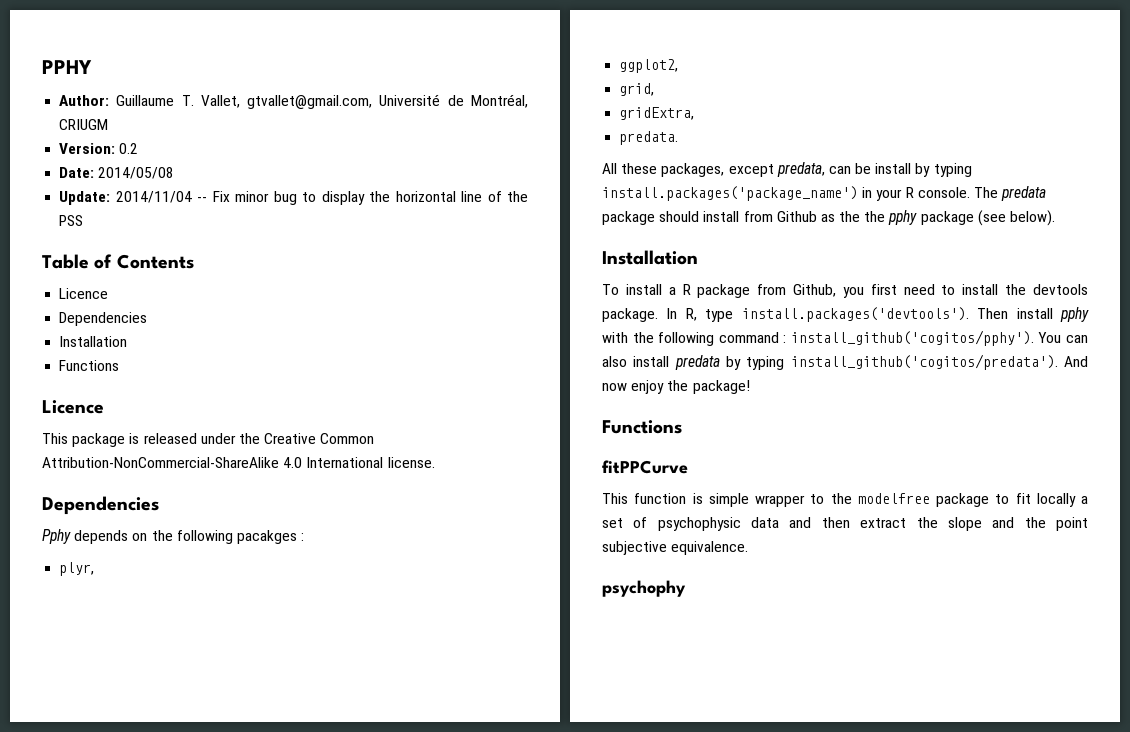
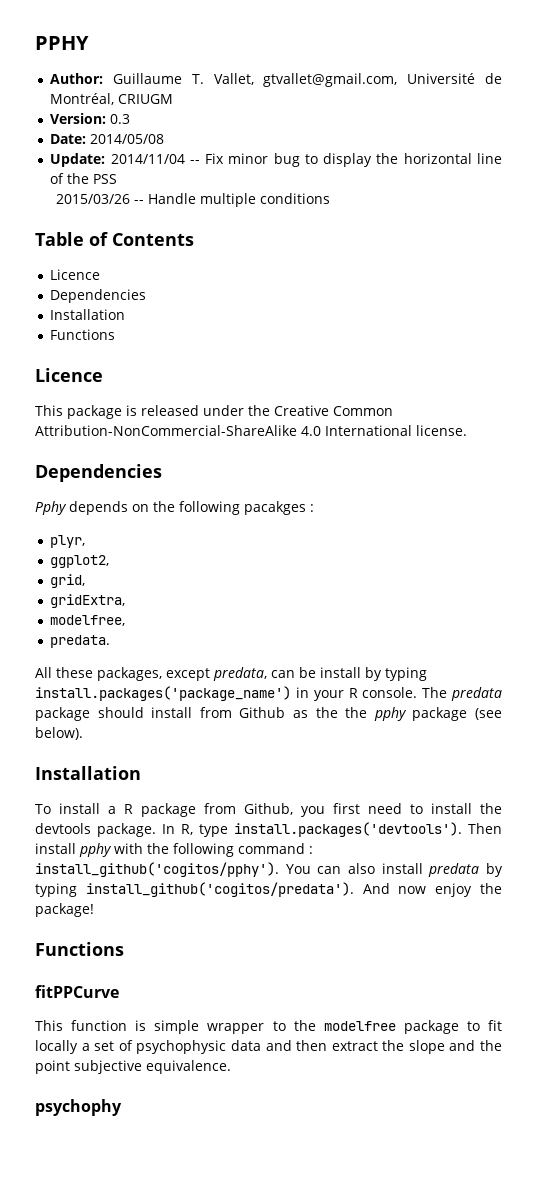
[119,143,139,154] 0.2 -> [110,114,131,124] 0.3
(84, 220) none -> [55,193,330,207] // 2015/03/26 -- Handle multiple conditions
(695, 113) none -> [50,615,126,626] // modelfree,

+-------+

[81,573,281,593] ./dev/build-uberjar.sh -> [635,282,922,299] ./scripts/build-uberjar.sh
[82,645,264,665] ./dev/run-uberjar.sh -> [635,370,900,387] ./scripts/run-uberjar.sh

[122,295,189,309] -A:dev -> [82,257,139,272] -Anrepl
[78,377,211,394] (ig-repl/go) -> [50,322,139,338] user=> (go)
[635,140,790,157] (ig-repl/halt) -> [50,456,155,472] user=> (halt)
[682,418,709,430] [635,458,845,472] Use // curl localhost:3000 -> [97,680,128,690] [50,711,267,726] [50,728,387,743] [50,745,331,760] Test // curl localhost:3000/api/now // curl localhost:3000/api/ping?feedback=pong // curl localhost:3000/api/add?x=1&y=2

+-------+

● WORK REQUIRED
Looking at the entries above, can you reproduce exactly the lines from the one that holds "(84, 220) none" through the one that holds "(695, 113) none", and only those?

● RESULT OF THIS EXERCISE
(84, 220) none -> [55,193,330,207] // 2015/03/26 -- Handle multiple conditions
(695, 113) none -> [50,615,126,626] // modelfree,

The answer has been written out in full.